**Data for analysis**
==============================

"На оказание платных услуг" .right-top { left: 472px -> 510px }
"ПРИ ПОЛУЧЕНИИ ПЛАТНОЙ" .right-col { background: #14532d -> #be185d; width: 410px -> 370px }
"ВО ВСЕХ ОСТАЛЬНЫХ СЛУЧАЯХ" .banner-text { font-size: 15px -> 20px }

==============================

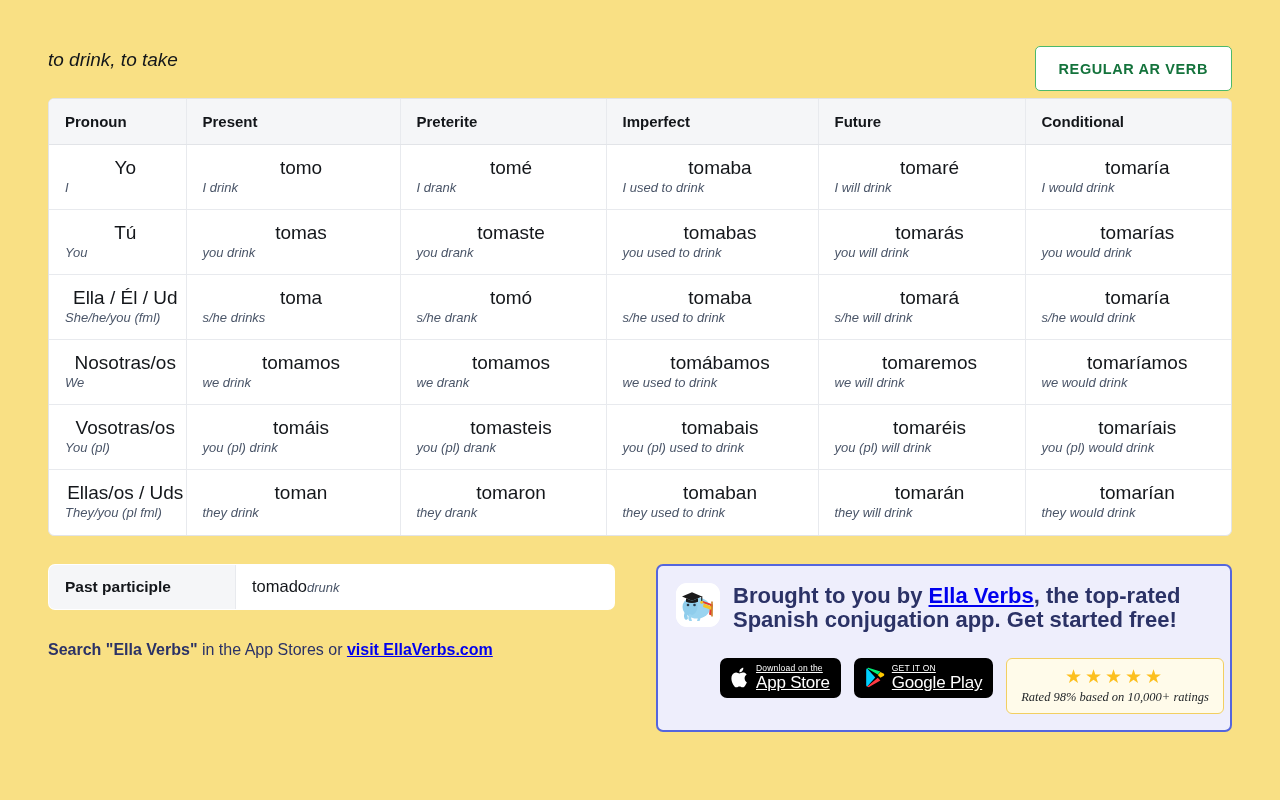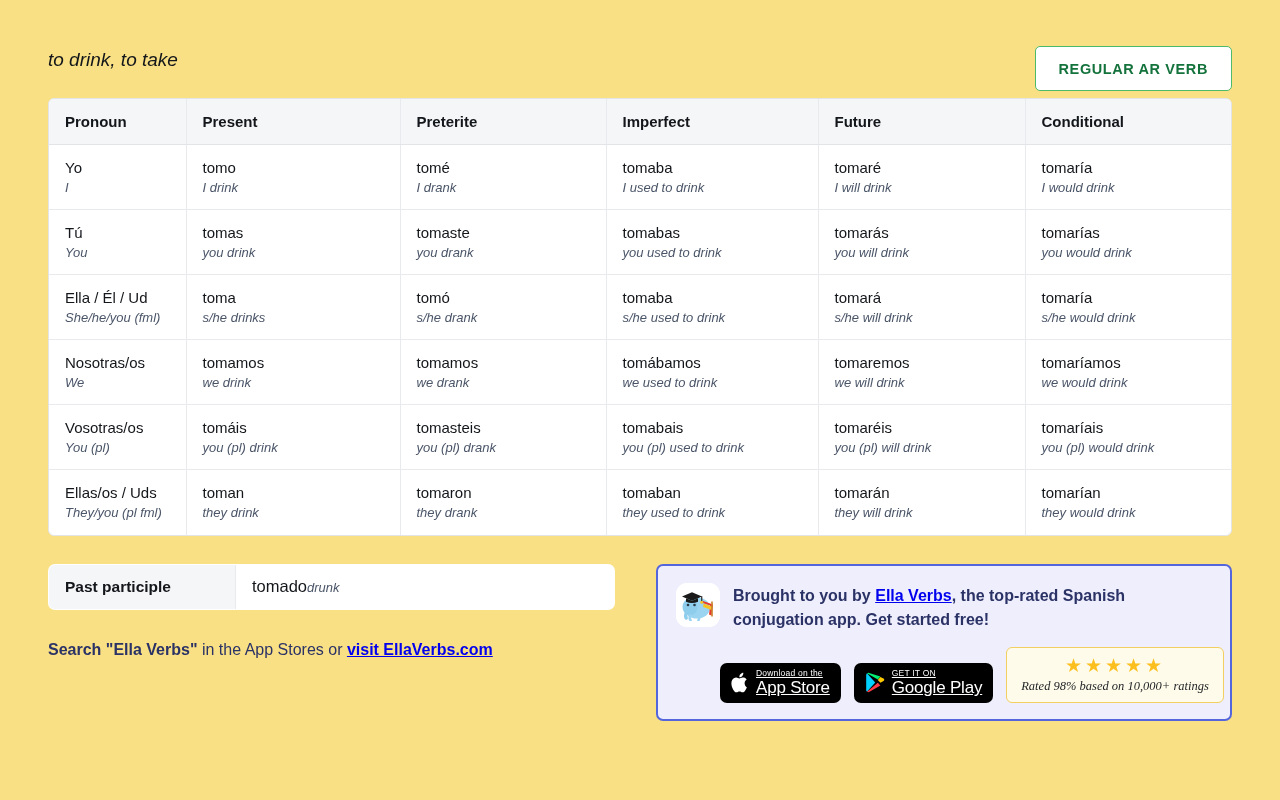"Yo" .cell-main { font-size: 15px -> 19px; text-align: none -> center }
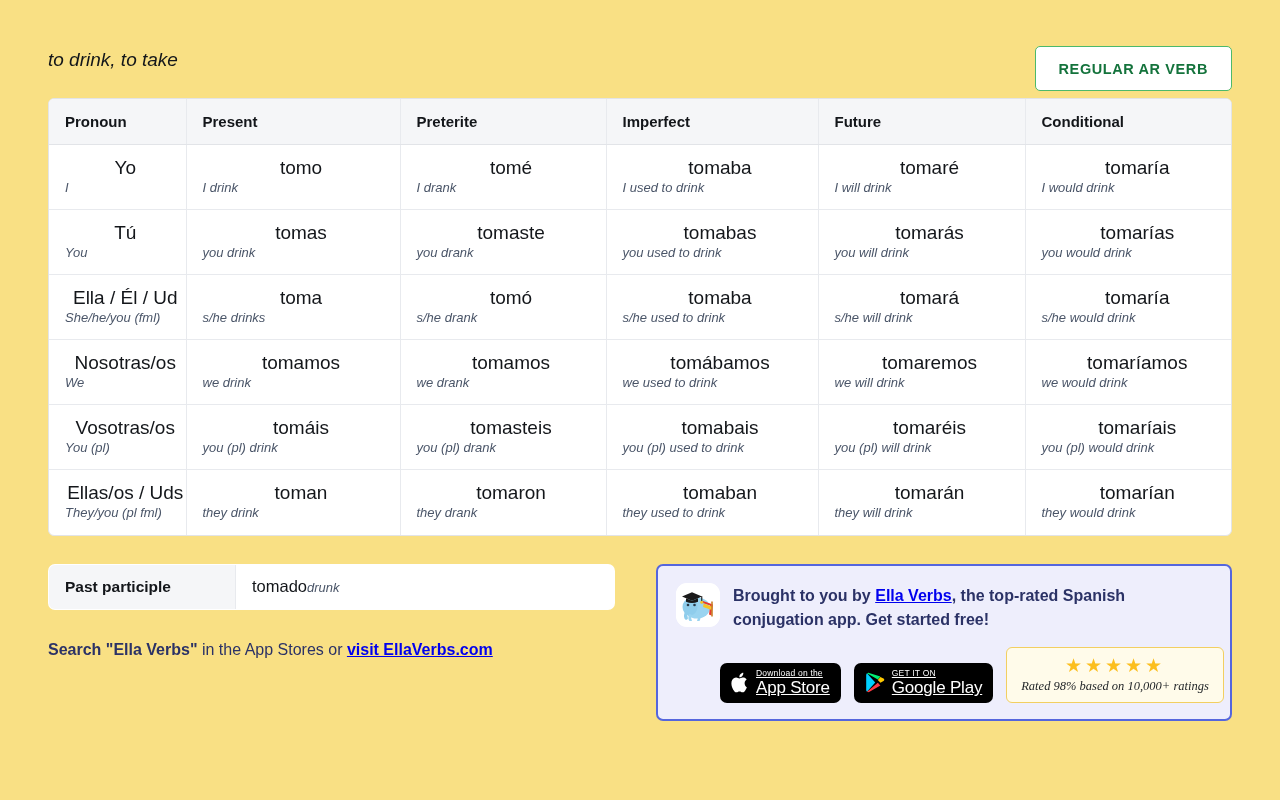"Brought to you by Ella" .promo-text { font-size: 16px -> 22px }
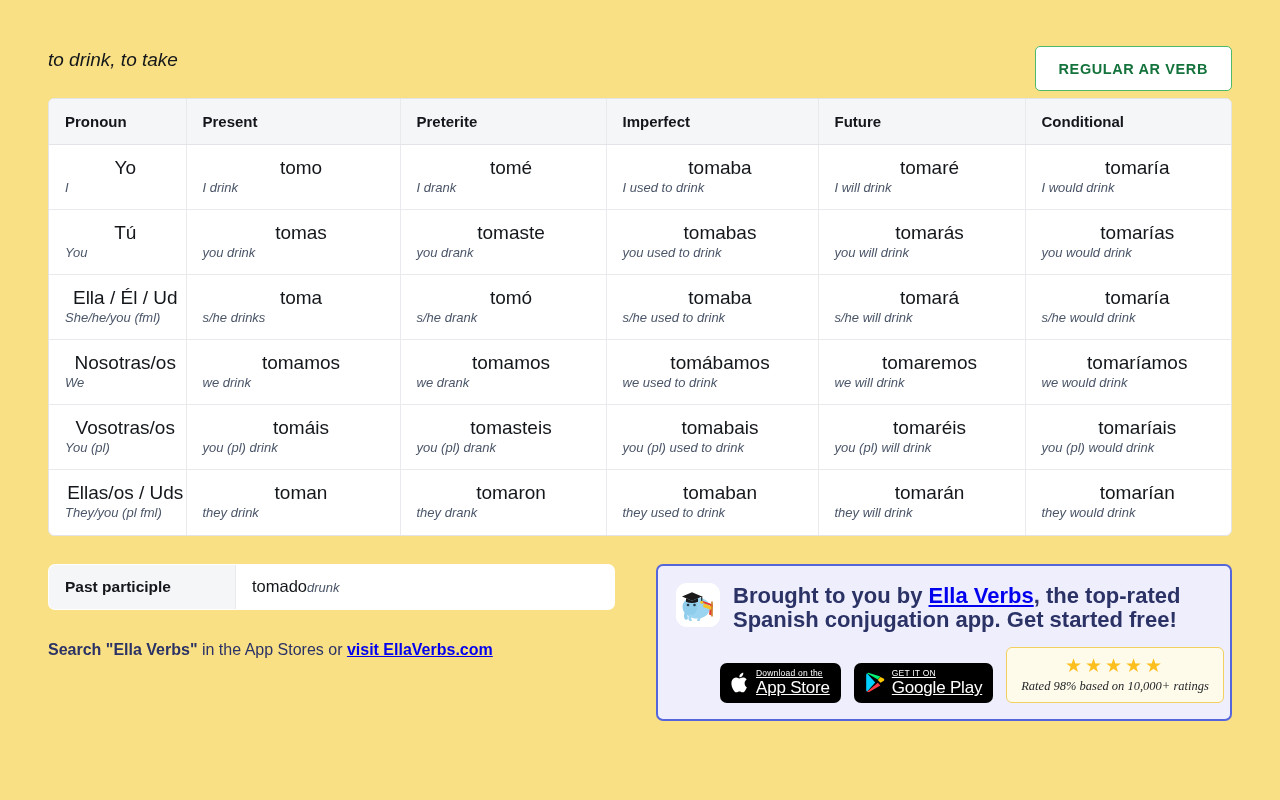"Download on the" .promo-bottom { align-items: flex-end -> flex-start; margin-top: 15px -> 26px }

==============================

**Exercise requirements**
Using the records above, count the lines containing "right". Give no words besides the number.

**Response**
2